Anybody who really wants to live a great, fantastic life has to face a lot of uncomfortable truths about reality.

The benefit to that is just like exercise, the more you do it, the better you get at it. So when you stop relying on denial for comfort or seeking comfort in everything, you start embracing the difficulty of accomplishing things, and you get good at it. You literally get in shape for it.

Just like tearing muscle for increased strength, you’re getting better with resilience of facing a lot of uncomfortable truths. As somebody from a criminology background, a lot of those uncomfortable truths are that bad guys exist, criminals exists, bad people exist.

There are some not so nice people in your own family, your own bloodline, or your own “friendship circles” that are not good for you. So the proactive, deliberate acceptance of that suggests you should create boundaries for that, but not at the extent of denying it.

A trigger warning for me is almost the antithesis of what my book is all about.

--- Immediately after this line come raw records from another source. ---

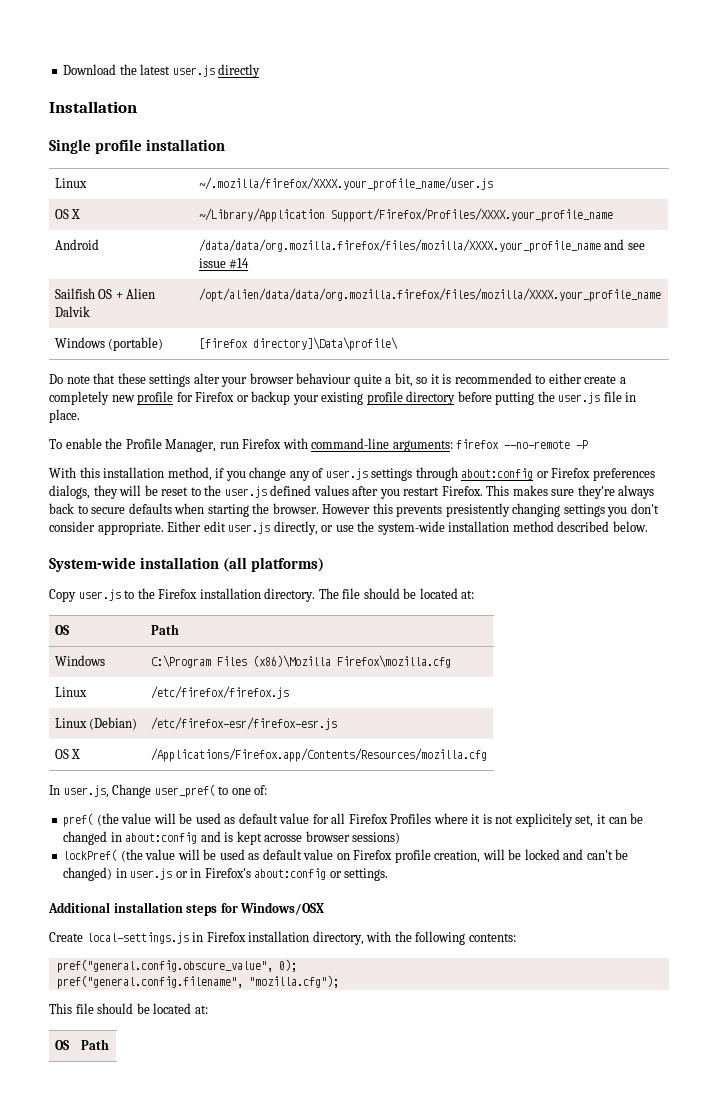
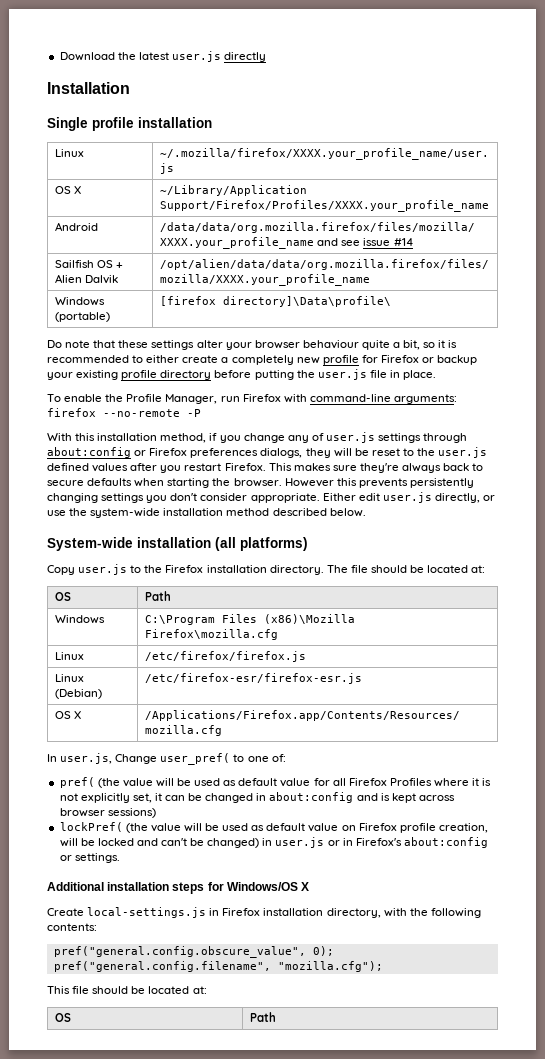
- However this prevents presistently changing settings you don't consider appropriate.
+ However this prevents persistently changing settings you don't consider appropriate.
- pref( (the value will be used as default value for all Firefox Profiles where it is not explicitely set, it can be changed in about:config and is kept acrosse browser sessions)
+ pref( (the value will be used as default value for all Firefox Profiles where it is not explicitly set, it can be changed in about:config and is kept across browser sessions)
- Additional installation steps for Windows/OSX
+ Additional installation steps for Windows/OS X

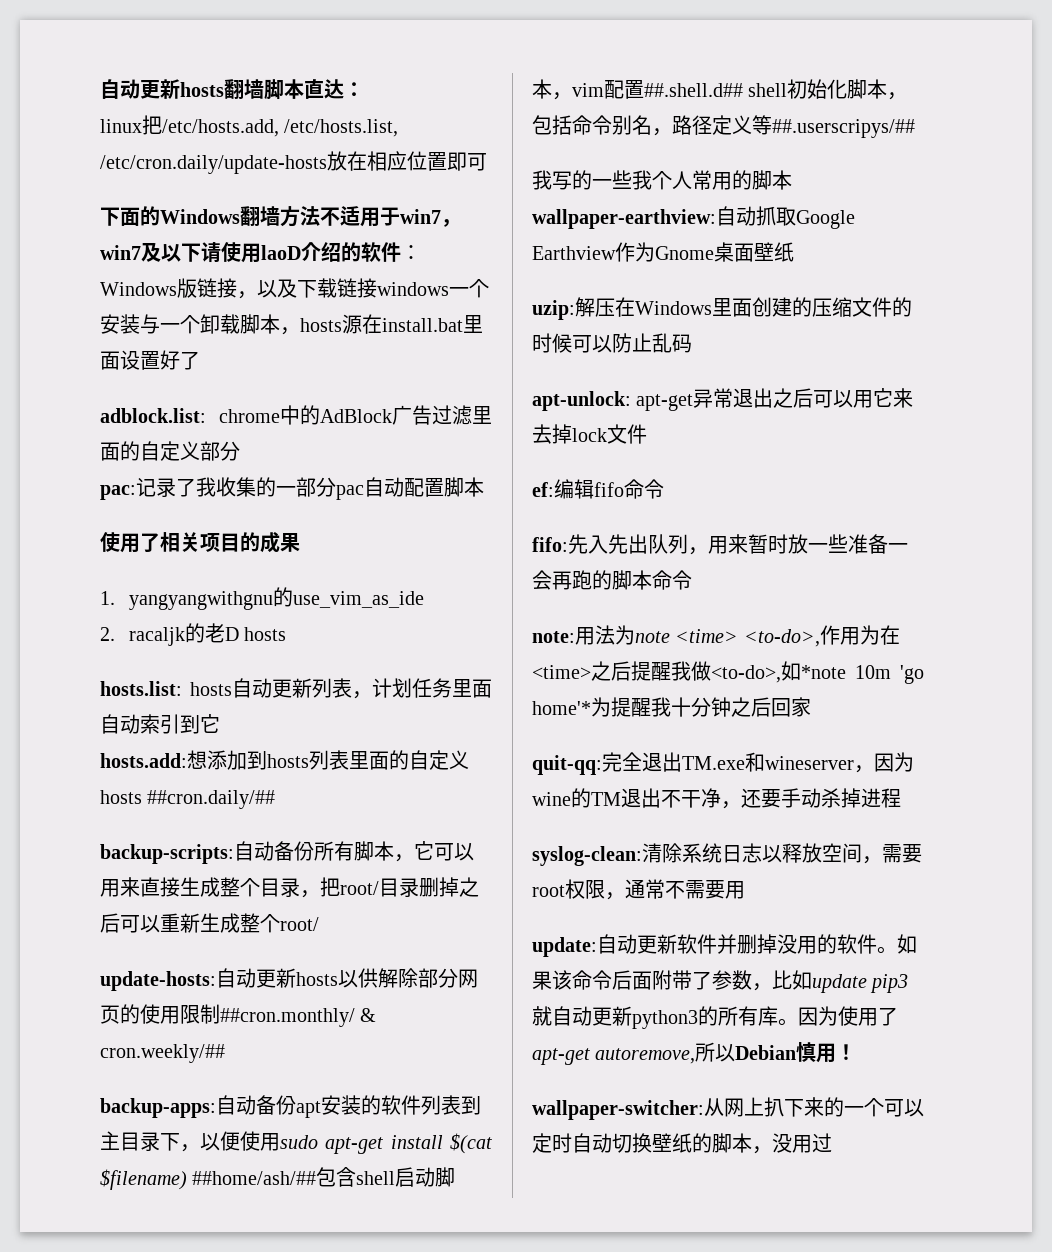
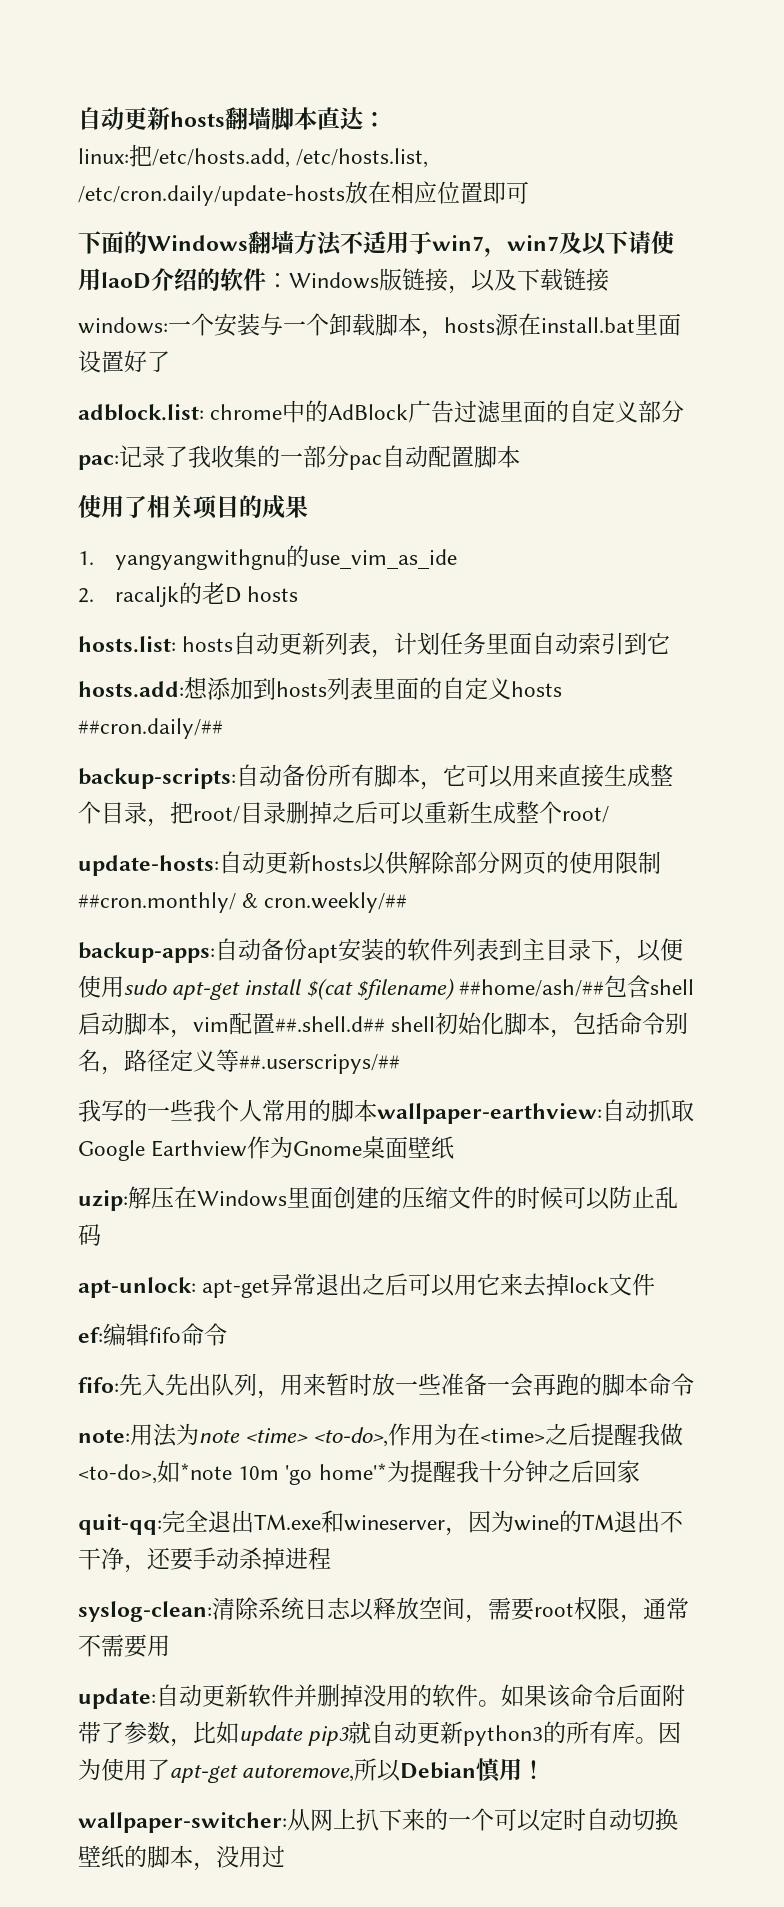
- linux把/etc/hosts.add, /etc/hosts.list, /etc/cron.daily/update-hosts放在相应位置即可
+ linux:把/etc/hosts.add, /etc/hosts.list, /etc/cron.daily/update-hosts放在相应位置即可
- 下面的Windows翻墙方法不适用于win7，win7及以下请使用laoD介绍的软件：Windows版链接，以及下载链接windows一个安装与一个卸载脚本，hosts源在install.bat里面设置好了
+ 下面的Windows翻墙方法不适用于win7，win7及以下请使用laoD介绍的软件：Windows版链接，以及下载链接
+ windows:一个安装与一个卸载脚本，hosts源在install.bat里面设置好了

It’s almost like somebody who doesn’t want to face reality, or I guess maybe they just want to know if they’re not my reader.

As I put literally twice in my book, if you are not appreciating some of the truths I’m laying out my book, you would have thrown it across the room by now. I’m talking to the reader, in case they are not my reader.

So that also encourages the person who progresses in my book to know they are my reader, and that they’re willing to face some of these uncomfortable truths that I promise at the end will give you a lot of benefits.

Joanna: I agree, I don’t like trigger warnings. I think you should be able to communicate what’s in the book by the cover, by the description, and people should know whether or not this is something they want to read. For example, if you don’t like horror, don’t pick up a horror book. If you don’t want to know what humans are like, don’t pick up a book like yours.

Efren: Right, exactly. Pretty quickly, I think not just from the covers, but from the early-on parts of the book, that first chapter, you know if something’s for you or not. There’s nothing wrong with closing a book and putting it down or turning off the television or the radio. It’s just a choice.

I’m a big proponent of freedom and free will. So people could not like something and just turn it off, or they should be allowed to have the opportunity to engage in something.

Joanna: On that freedom then, and that you worked with a partnership publisher—

Why did you choose to go the independent author route?

With your background and experience, I imagine you could have pitched a traditional publishing deal.

Efren: Frankly, I just think that in the modern time, it’s a lot easier to independently publish professionally than it used to be.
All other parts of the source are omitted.